Modification records
■ ■ ■ ■ ■ ■ ■

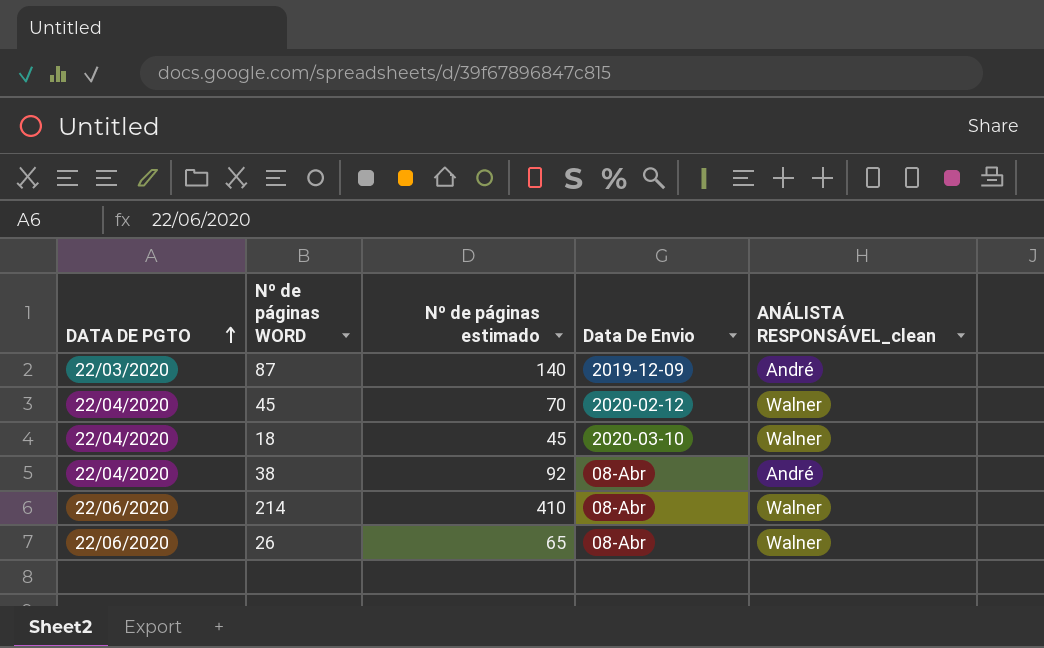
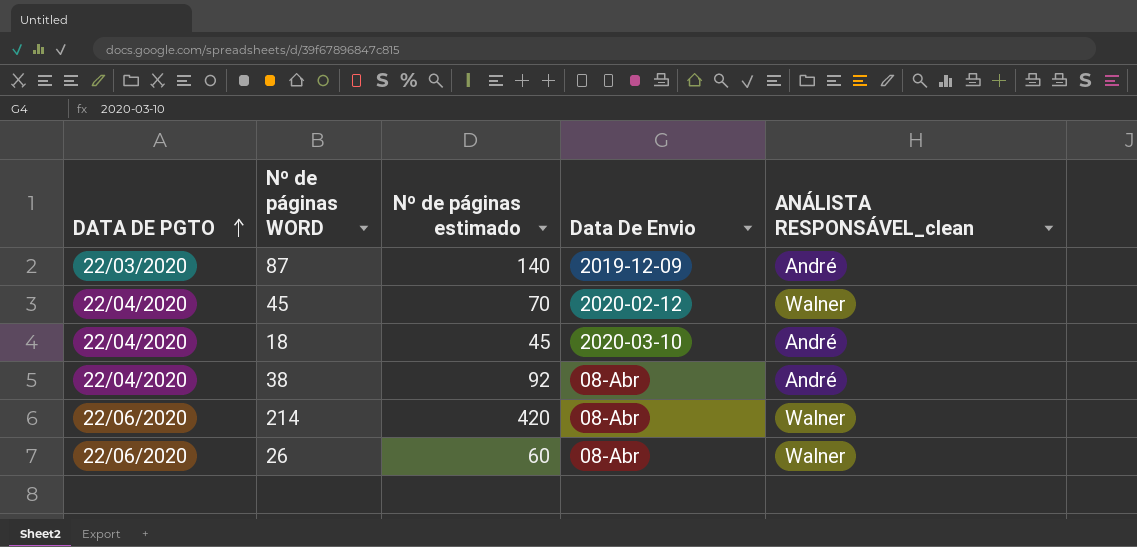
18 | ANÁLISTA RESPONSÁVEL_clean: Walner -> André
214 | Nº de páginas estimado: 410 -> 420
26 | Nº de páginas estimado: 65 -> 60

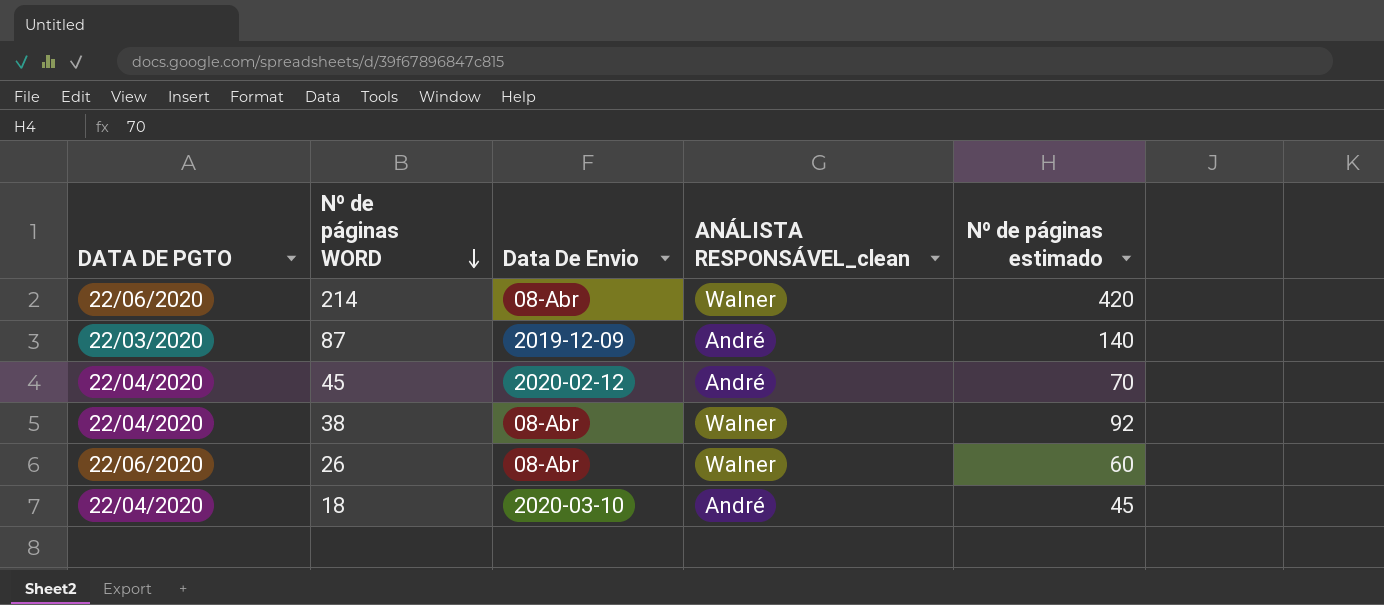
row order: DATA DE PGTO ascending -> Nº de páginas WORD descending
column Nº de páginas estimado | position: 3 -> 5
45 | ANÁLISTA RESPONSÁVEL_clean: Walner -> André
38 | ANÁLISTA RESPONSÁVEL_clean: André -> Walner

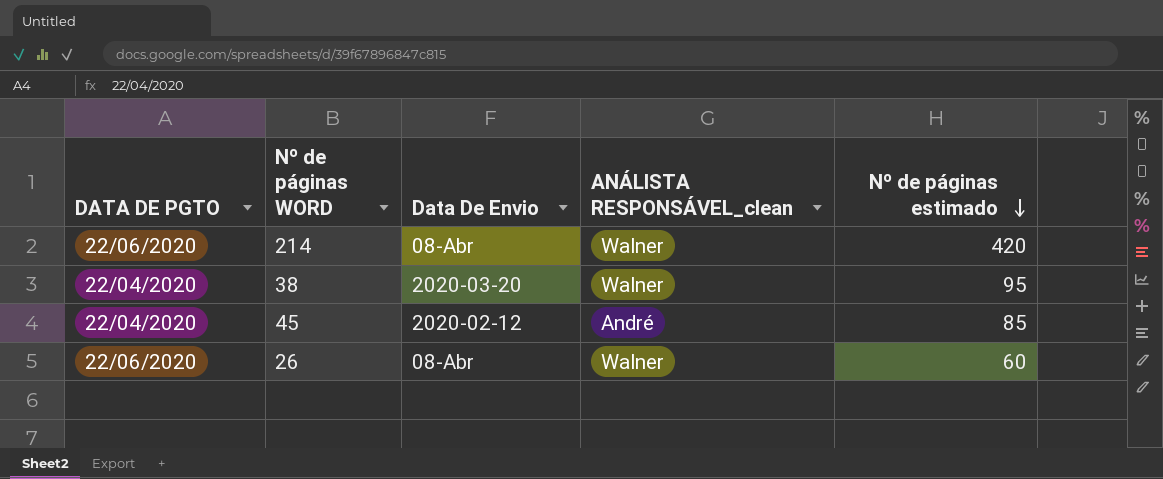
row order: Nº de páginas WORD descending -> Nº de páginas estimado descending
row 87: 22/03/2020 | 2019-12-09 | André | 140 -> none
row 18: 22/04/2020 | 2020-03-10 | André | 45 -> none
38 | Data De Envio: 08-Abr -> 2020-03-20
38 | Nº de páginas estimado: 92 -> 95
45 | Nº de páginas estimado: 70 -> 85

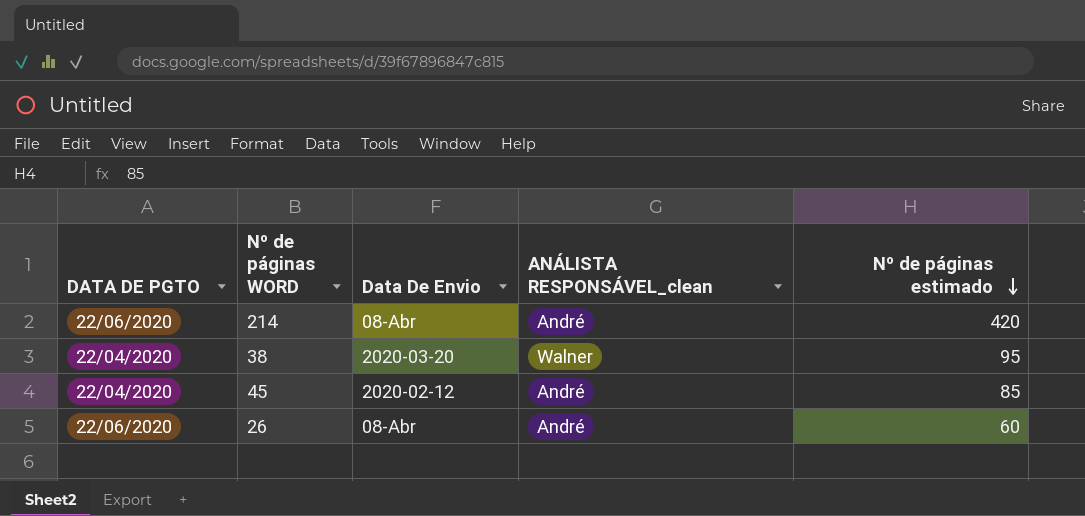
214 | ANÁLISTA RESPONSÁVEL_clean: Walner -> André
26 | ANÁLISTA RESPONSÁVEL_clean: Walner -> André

■ ■ ■ ■ ■ ■ ■

▶ Directions for this task
Every record above should be duplicated precisely, with the images removed.

▶ Final answer
18 | ANÁLISTA RESPONSÁVEL_clean: Walner -> André
214 | Nº de páginas estimado: 410 -> 420
26 | Nº de páginas estimado: 65 -> 60

row order: DATA DE PGTO ascending -> Nº de páginas WORD descending
column Nº de páginas estimado | position: 3 -> 5
45 | ANÁLISTA RESPONSÁVEL_clean: Walner -> André
38 | ANÁLISTA RESPONSÁVEL_clean: André -> Walner

row order: Nº de páginas WORD descending -> Nº de páginas estimado descending
row 87: 22/03/2020 | 2019-12-09 | André | 140 -> none
row 18: 22/04/2020 | 2020-03-10 | André | 45 -> none
38 | Data De Envio: 08-Abr -> 2020-03-20
38 | Nº de páginas estimado: 92 -> 95
45 | Nº de páginas estimado: 70 -> 85

214 | ANÁLISTA RESPONSÁVEL_clean: Walner -> André
26 | ANÁLISTA RESPONSÁVEL_clean: Walner -> André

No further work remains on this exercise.